North Carolina’s General Assembly leadership likes to tout its record of “fiscal responsibility.” A closer look at the 2017 budget’s teacher pay plan, however, shows that the salary plans are dangerously underfunded. Under-funding a $5.3 billion line-item is the opposite of fiscal responsibility.
The General Assembly has budgeted $101.7 million to implement its 2017-18 salary schedule. It is unclear how this number was derived. Had the General Assembly used the same methodology as used in the previous three budgets, it should have budgeted at least $115.4 million to implement the first-year teacher salary schedule. The problem is repeated in the budget’s second year. The General Assembly budgets just $372.6 million to implement its 2018-19 salary schedule, but the cost is likely to be closer to $387.0 million.
If anything, lawmakers should consider being more conservative in how they estimate teacher pay plans. Preliminary data from the December pay period indicates that the General Assembly under-budgeted teacher salaries by about $8 million in FY 16-17. If that holds true, this would mark the first time the General Assembly has underfunded the teacher allotment in over twenty years.
It is unclear whether the General Assembly is also under-funding its pay plan for principals and assistant principals. Neither the General Assembly’s nonpartisan Fiscal Research Division, nor the Department of Public Instruction, have released the data necessary to assess the fiscal soundness of these plans.
If the General Assembly’s fiscal irresponsibility creates a hole in the budget, the Governor’s budget office will have to implement mid-year budget cuts in other areas to ensure that teachers continue to receive their promised salaries.
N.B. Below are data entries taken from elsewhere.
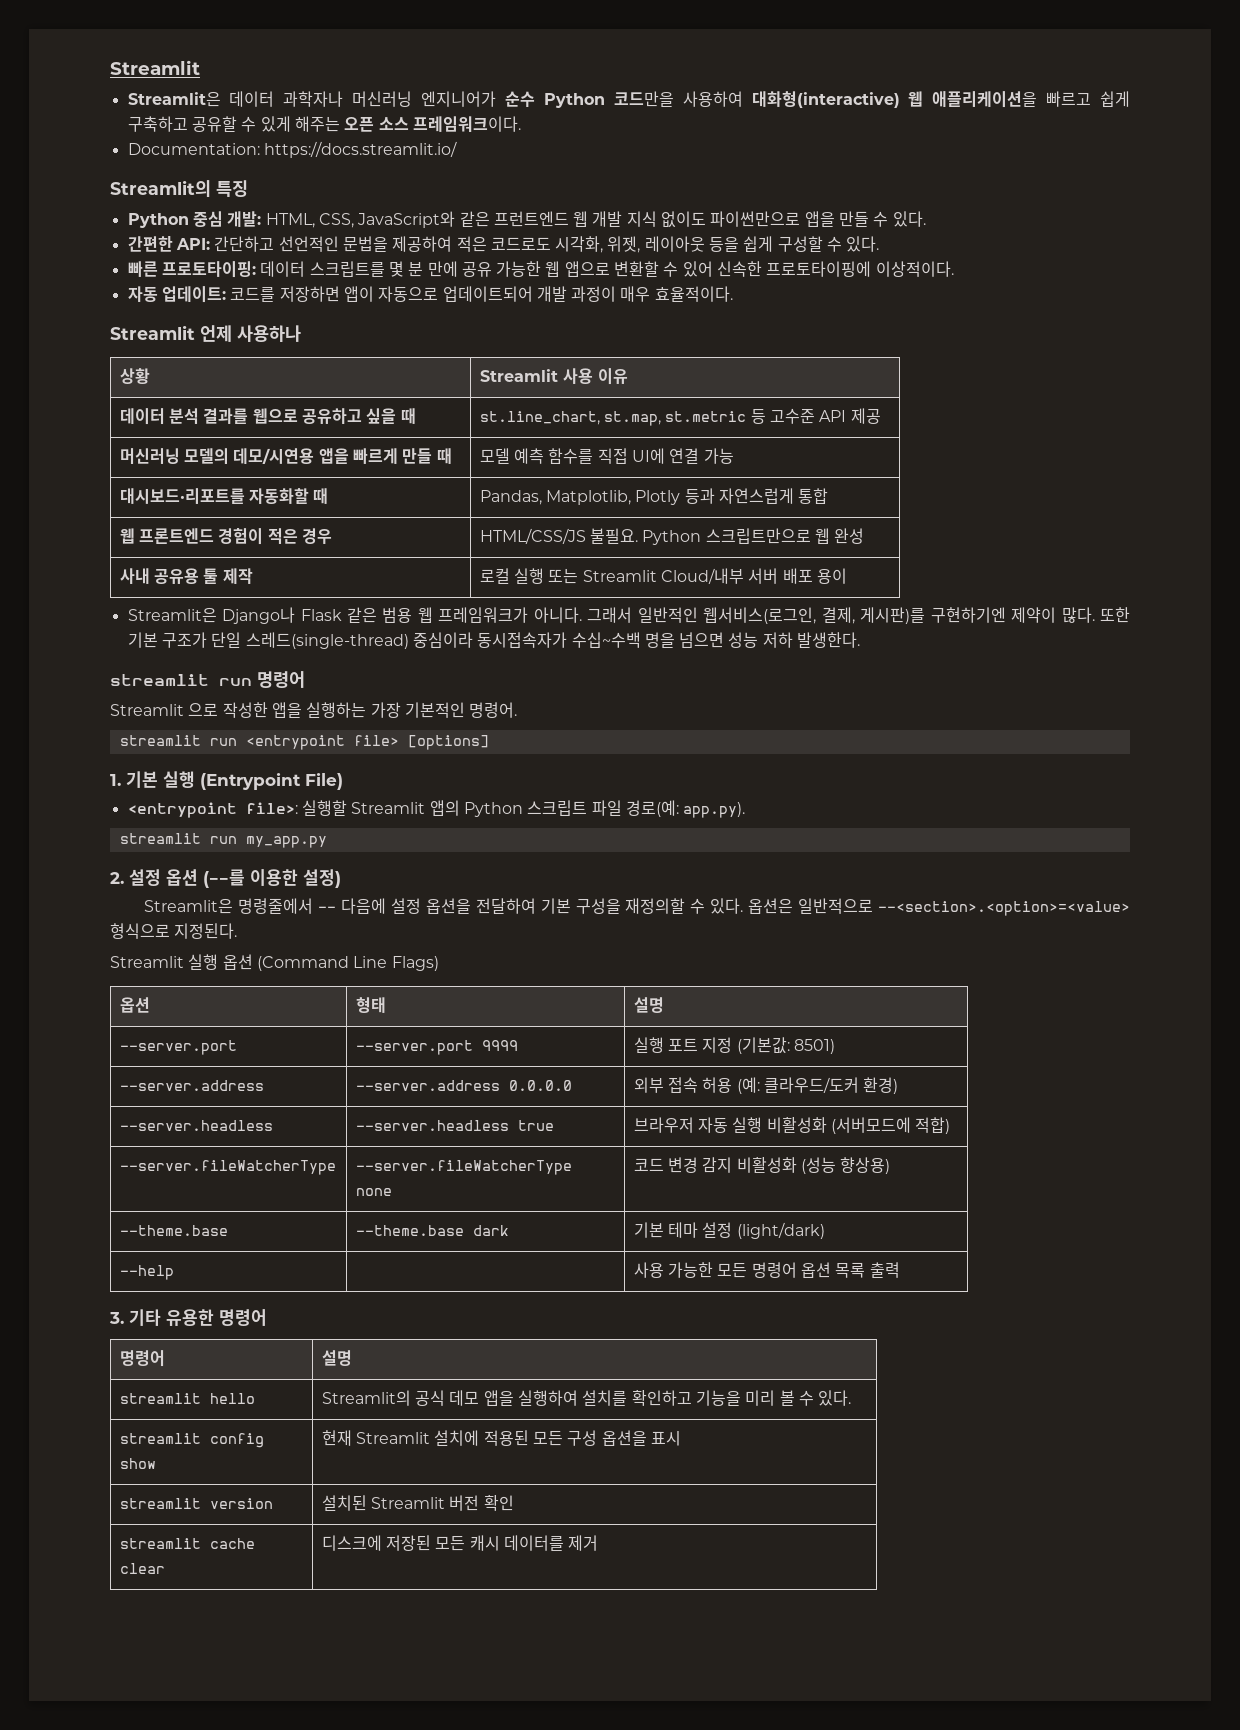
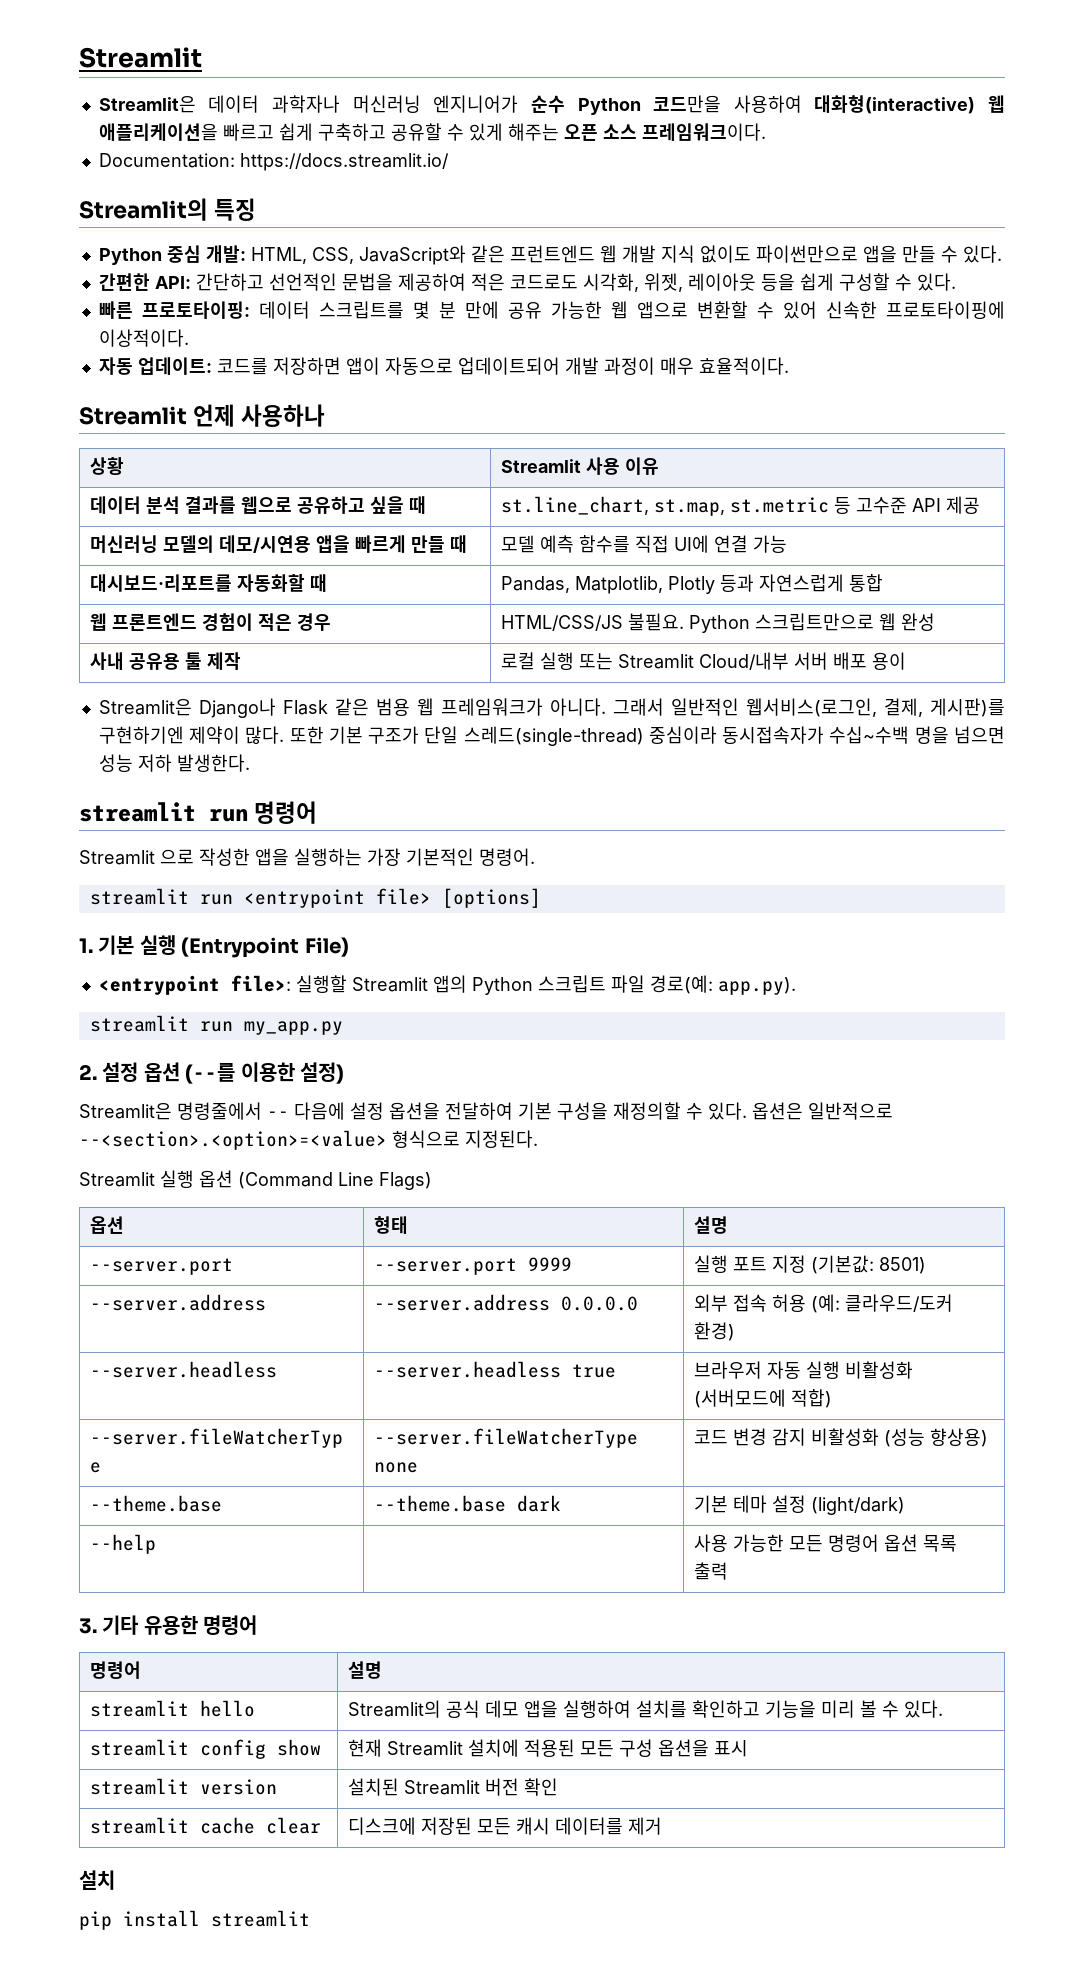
+ 설치
+ pip install streamlit

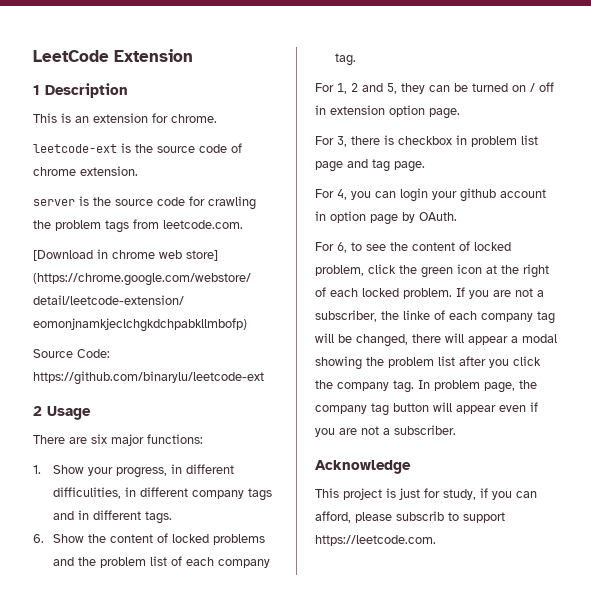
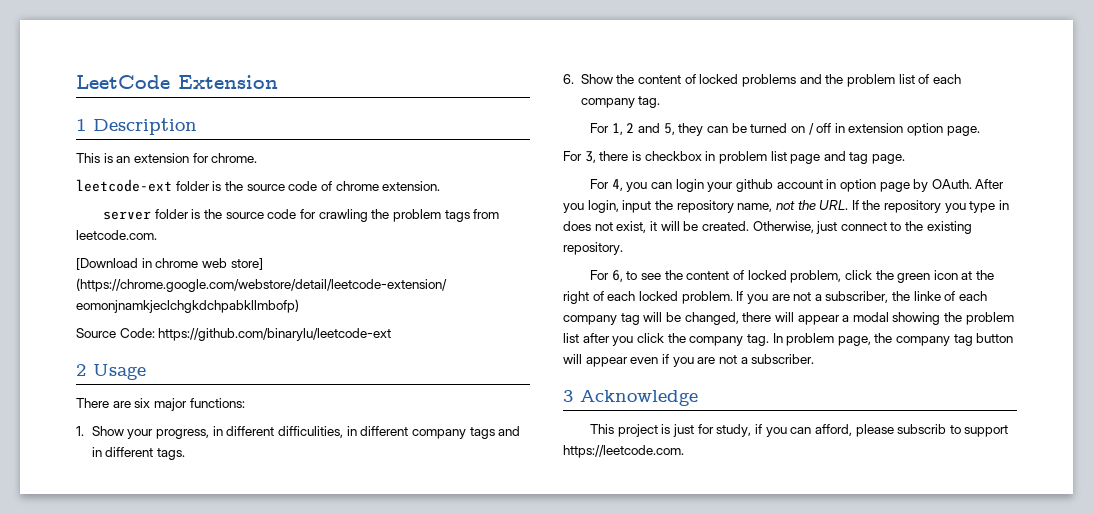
- leetcode-ext is the source code of chrome extension.
+ leetcode-ext folder is the source code of chrome extension.
- server is the source code for crawling the problem tags from leetcode.com.
+ server folder is the source code for crawling the problem tags from leetcode.com.
+ After you login, input the repository name, not the URL. If the repository you type in does not exist, it will be created. Otherwise, just connect to the existing repository.
- Acknowledge
+ 3 Acknowledge

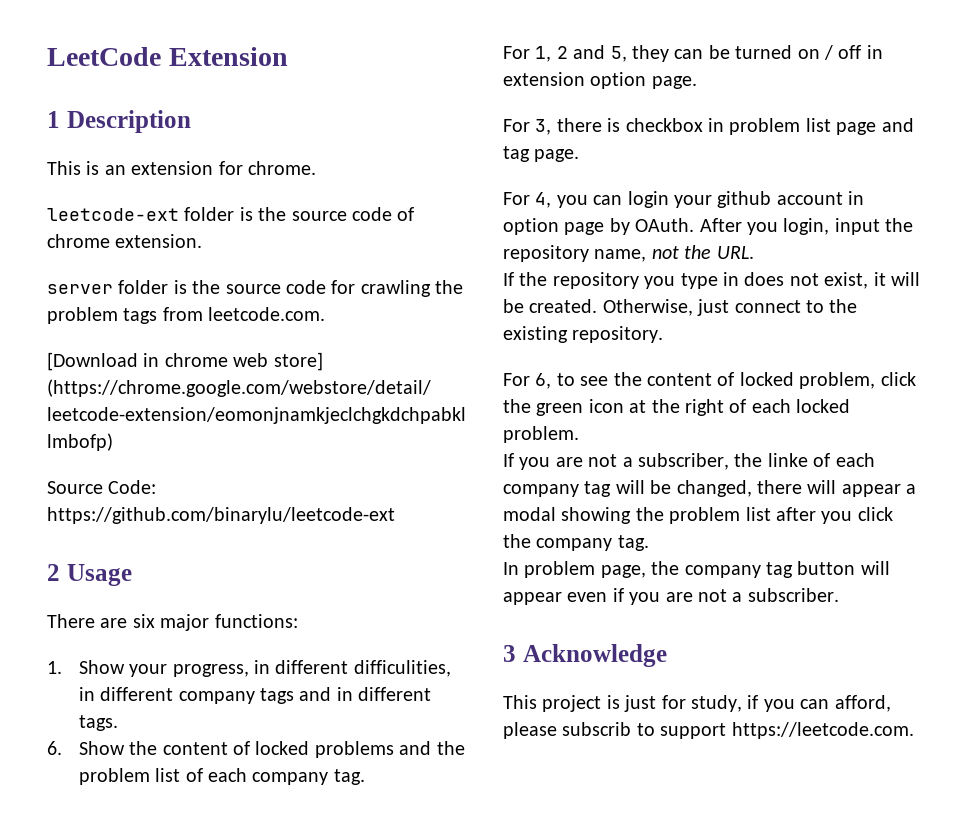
- After you login, input the repository name, not the URL. If the repository you type in does not exist, it will be created.
+ After you login, input the repository name, not the URL.
+ If the repository you type in does not exist, it will be created.
- For 6, to see the content of locked problem, click the green icon at the right of each locked problem. If you are not a subscriber, the linke of each company tag will be changed, there will appear a modal showing the problem list after you click the company tag. In problem page, the company tag button will appear even if you are not a subscriber.
+ For 6, to see the content of locked problem, click the green icon at the right of each locked problem.
+ If you are not a subscriber, the linke of each company tag will be changed, there will appear a modal showing the problem list after you click the company tag.
+ In problem page, the company tag button will appear even if you are not a subscriber.

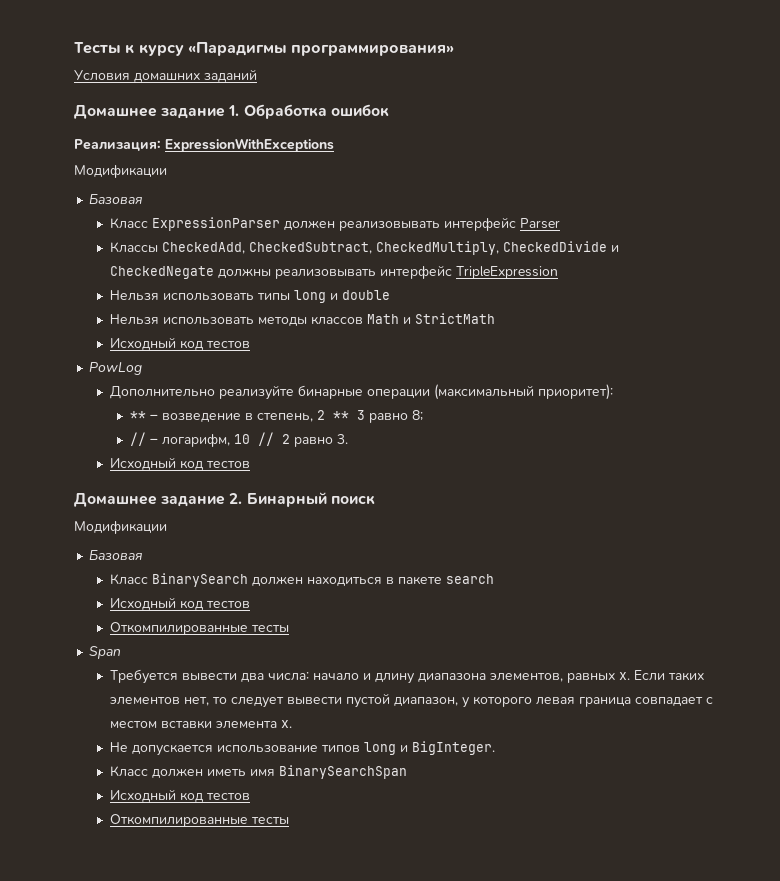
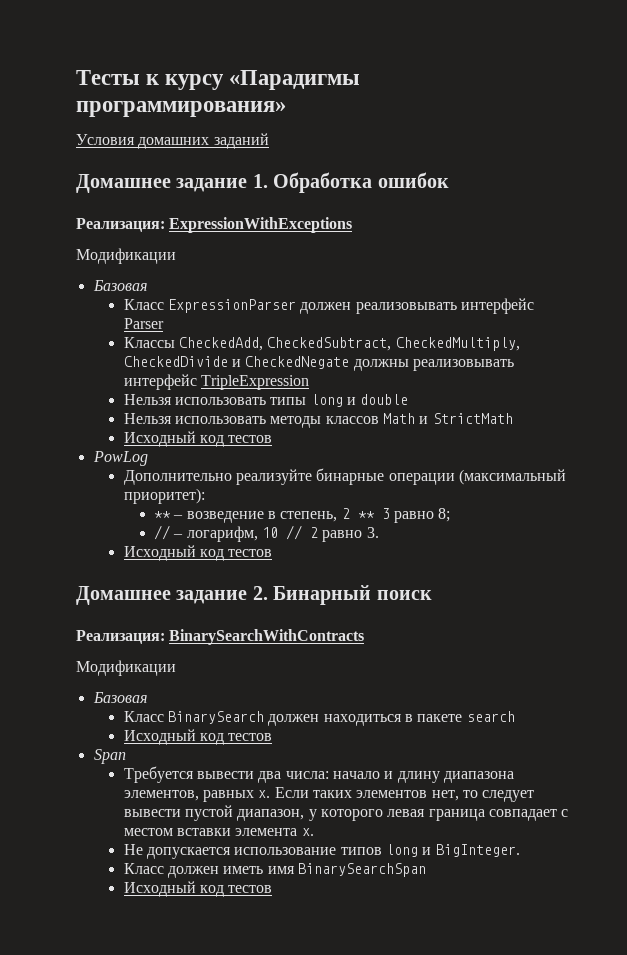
+ Реализация: BinarySearchWithContracts
  Класс BinarySearch должен находиться в пакете search
  Исходный код тестов
- Откомпилированные тесты
  Класс должен иметь имя BinarySearchSpan
  Исходный код тестов
- Откомпилированные тесты

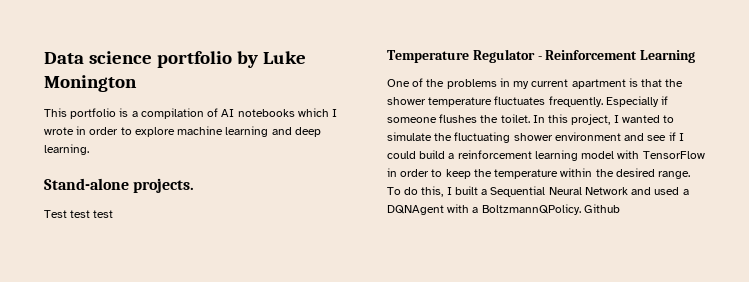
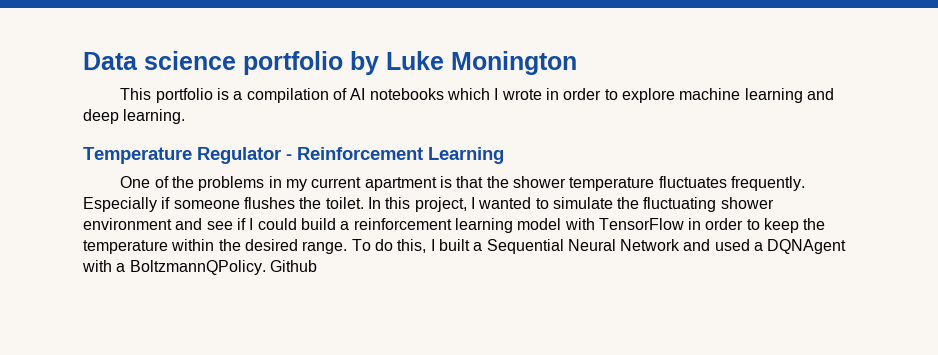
- Stand-alone projects.
- Test test test

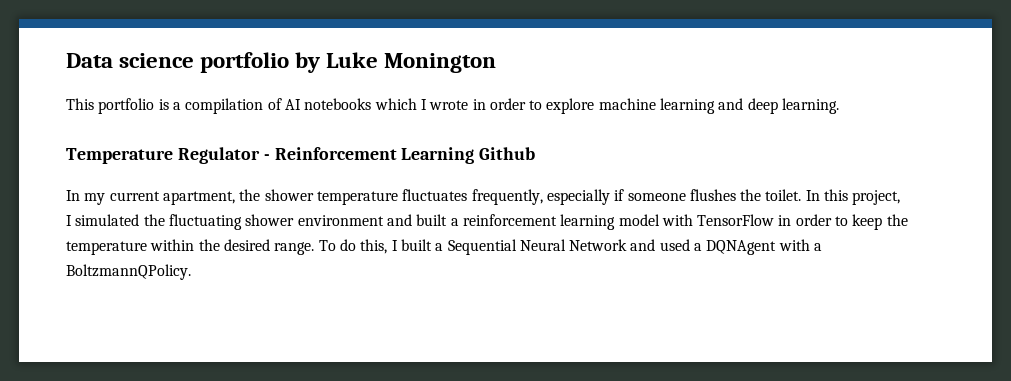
- Temperature Regulator - Reinforcement Learning
- One of the problems in my current apartment is that the shower temperature fluctuates frequently. Especially if someone flushes the toilet.
+ Temperature Regulator - Reinforcement Learning Github
+ In my current apartment, the shower temperature fluctuates frequently, especially if someone flushes the toilet.
- In this project, I wanted to simulate the fluctuating shower environment and see if I could build a reinforcement learning model with TensorFlow in order to keep the temperature within the desired range.
+ In this project, I simulated the fluctuating shower environment and built a reinforcement learning model with TensorFlow in order to keep the temperature within the desired range.
- Github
Should that come to pass, let’s be clear that the blame will lay with the General Assembly’s reckless budgeting practices, and not with the Governor acting to fix the General Assembly’s self-inflicted mess.
It’s important to remember that the General Assembly’s teacher pay plan represents a broken promise to North Carolina’s teachers. In the spring of 2016, Senator Phil Berger unveiled a plan to bring average teacher pay to $54,224 in the 17-18 school year. This budget fails to meet Senator Berger’s promise. Under the 2017 budget plan, average teacher pay will likely fall a little under $50,900 in the 17-18 school year.
Of course, following the November 2016 election, the two-year plan to bring average teacher pay to $54,224 by FY 17-18 became a three-year plan to bring average teacher pay to “nearly $55,000” by FY 18-19. After North Carolina’s citizens voted, General Assembly leaders changed their story. Still, the General Assembly’s teacher pay plan fails to meet the terms of this new, less ambitious promise. The second year of raises in this year’s budget will likely bring the statewide average teacher pay to a little under $53,300 in FY 18-19, which only the most blinkered partisans would describe as “nearly $55,000.” Given this year’s $552 million budget surplus, General Assembly leaders have no excuse for breaking these promises.
Sadly, the budget’s underfunded, under-delivering teacher pay plan is probably the best thing the 2017 budget has going for it. Instead of keeping promises to teachers, funding elementary school enhancement teachers (another broken promise), or restoring school resources to the levels before the 2010 change in General Assembly leadership, the budget is focused on tax cuts and pork.
Should Governor Cooper veto the budget, General Assembly leaders should take the opportunity to re-dedicate themselves to fiscal responsibility and to their past promises to teachers.